Про Кольцова я сам не слыхал ничего от Белинского, но это было не нужно, благодаря словоохотливости Панаева, который слышал отзывы Белинского и по нескольку дней разносил их с стенографическою верностью по домам, пока, вслед за Белинским, опять не увлекался чем-нибудь другим. Но Боже мой! что это были за отзывы! Кроме Кольцова и вне Кольцова уже не было и не бывало в мире поэтов! Этот образ заслонял у него на время и Пушкина, и Лермонтова - словом, ни о ком не было и речи больше. Заикнись кто-нибудь, не то чтобы усомниться, а просто прибегнуть, например, к сравнению Кольцова с кем-нибудь, или даже к простому и спокойному определению рода поэзии и таланта Кольцова Белинский, а вслед за ним и Панаев, разгромили бы вконец! И это на неделю, на две, а потом анализ, охлаждение, осадок, а в осадке искомая доля правды.

Я не ошибочно сравнил эти увлечения Белинского с Дон-Жуановскими увлечениями женщинами: и у Белинского, как у поклонников женской красоты, все прежние идолы бледнели перед последним, иногда невзрачным, но имеющим более всего прелесть новизны. Истина же оценки высказывалась в большей или меньшей продолжительности впечатления, - и если последнее переживало несколько последующих идолов, то значит - критика его была непогрешима. Но этого иногда приходилось долго ждать.

К идолам же, обманувшим его ожидания, или которыми он увлекался прежде, в молодости, ошибочно, или больше, нежели следовало, - он был беспощаден впоследствии. Кажется, он восхищался еще в студенчестве Каратыгиным, когда тот приезжал из Петербурга в Москву, а Мочалов оттуда сюда, и когда происходил между обоими артистами сценический, а по поводу их, в журналах, и литературный турнир. Образовались два лагеря. Не знаю хорошенько, но подозреваю, что Белинский в юношестве платил, кажется, обоим артистам более дани удивления, нежели потом они (или собственно Каратыгин) в его глазах стоили, когда Белинский развился и созрел. О Мочалове он и после всегда отзывался сочувственно, ценя в нем верное и чуткое выражение тонких, нежных или высоких сторон Шекспировских и Шиллеровских ролей, особенно Гамлета, к чему совершенно признавал неспособным Каратыгина. Любимцу своему за некоторые, истинно высокие минуты в тех или других ролях, он прощал вялость, монотонность и небрежность исполнения, когда этот актер был не в ударе, а это случалось очень часто. В Каратыгине же он как-то нехотя признавал талант, хотя талант был большой, и притом старательно выработанный трудом в школе сценических и литературных условий и преданий. Белинский говорил о нем как о неуклюжей, ходульной фигуре, смеялся над его манерой и грубостью понимания тонких ролей.

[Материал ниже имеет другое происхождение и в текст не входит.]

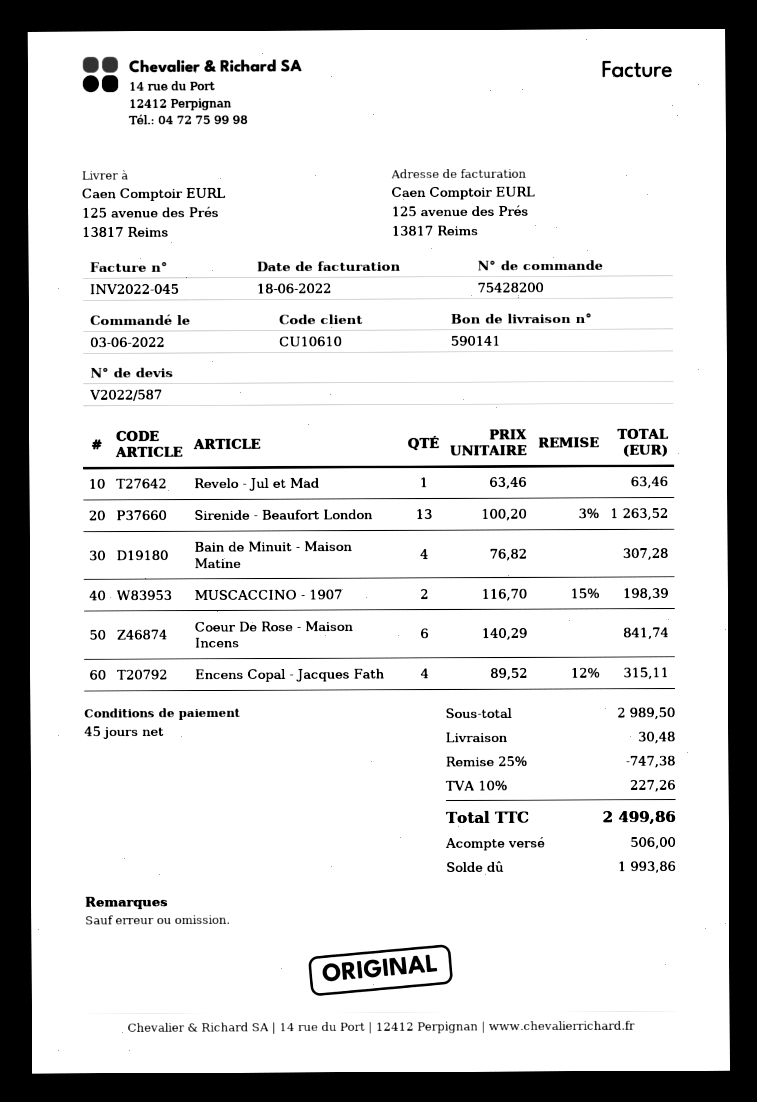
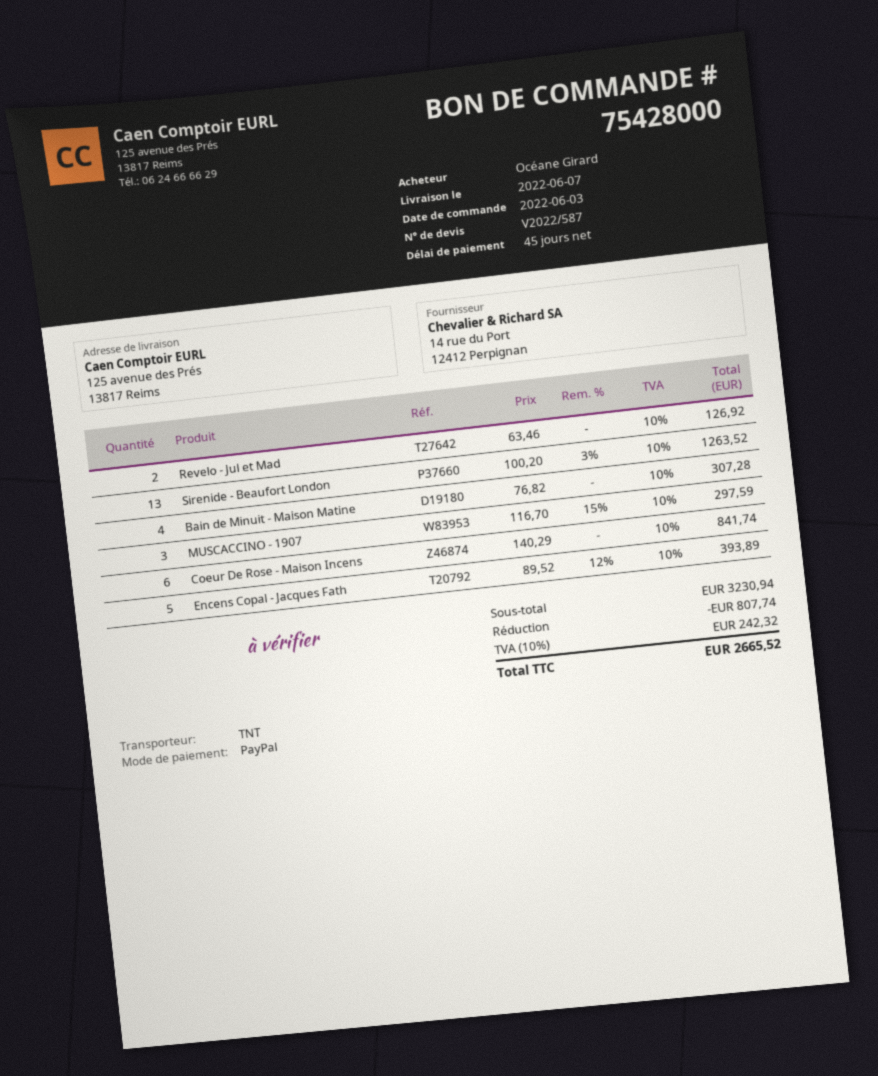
order number: 75428200 -> 75428000
Revelo - Jul et Mad: 1 x 63.46 = 63.46 -> 2 x 63.46 = 126.92
MUSCACCINO - 1907: 2 x 116.70 - 15% = 198.39 -> 3 x 116.70 - 15% = 297.59
Encens Copal - Jacques Fath: 4 x 89.52 - 12% = 315.11 -> 5 x 89.52 - 12% = 393.89
subtotal: 2989.50 -> 3230.94
discount: 747.38 -> 807.74
shipping: 30.48 -> none
tax: 10% = 227.26 -> 10% = 242.32
total: 2499.86 -> 2665.52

Здесь он впадал в тот недостаток, который мешал ему быть вполне беспристрастным критиком. Уравновешивать строго и покойно достоинства и недостатки в талантах - было не в горячей натуре Белинского.

Между тем эта же самая горячность, т. е. способность увлекаться, и поставила его во главе критики художественных произведений и создала даже школу этой критики, первым удачным последователем которой был Добролюбов и менее удачным Аполлон Григорьев. Ни до Белинского, ни после него, не было у наших критиков в такой степени чуткой способности сознавать в самом себе впечатление от того или другого произведения, сближать и сличать его с впечатлением других, обобщать их и на этом основывать свой суд.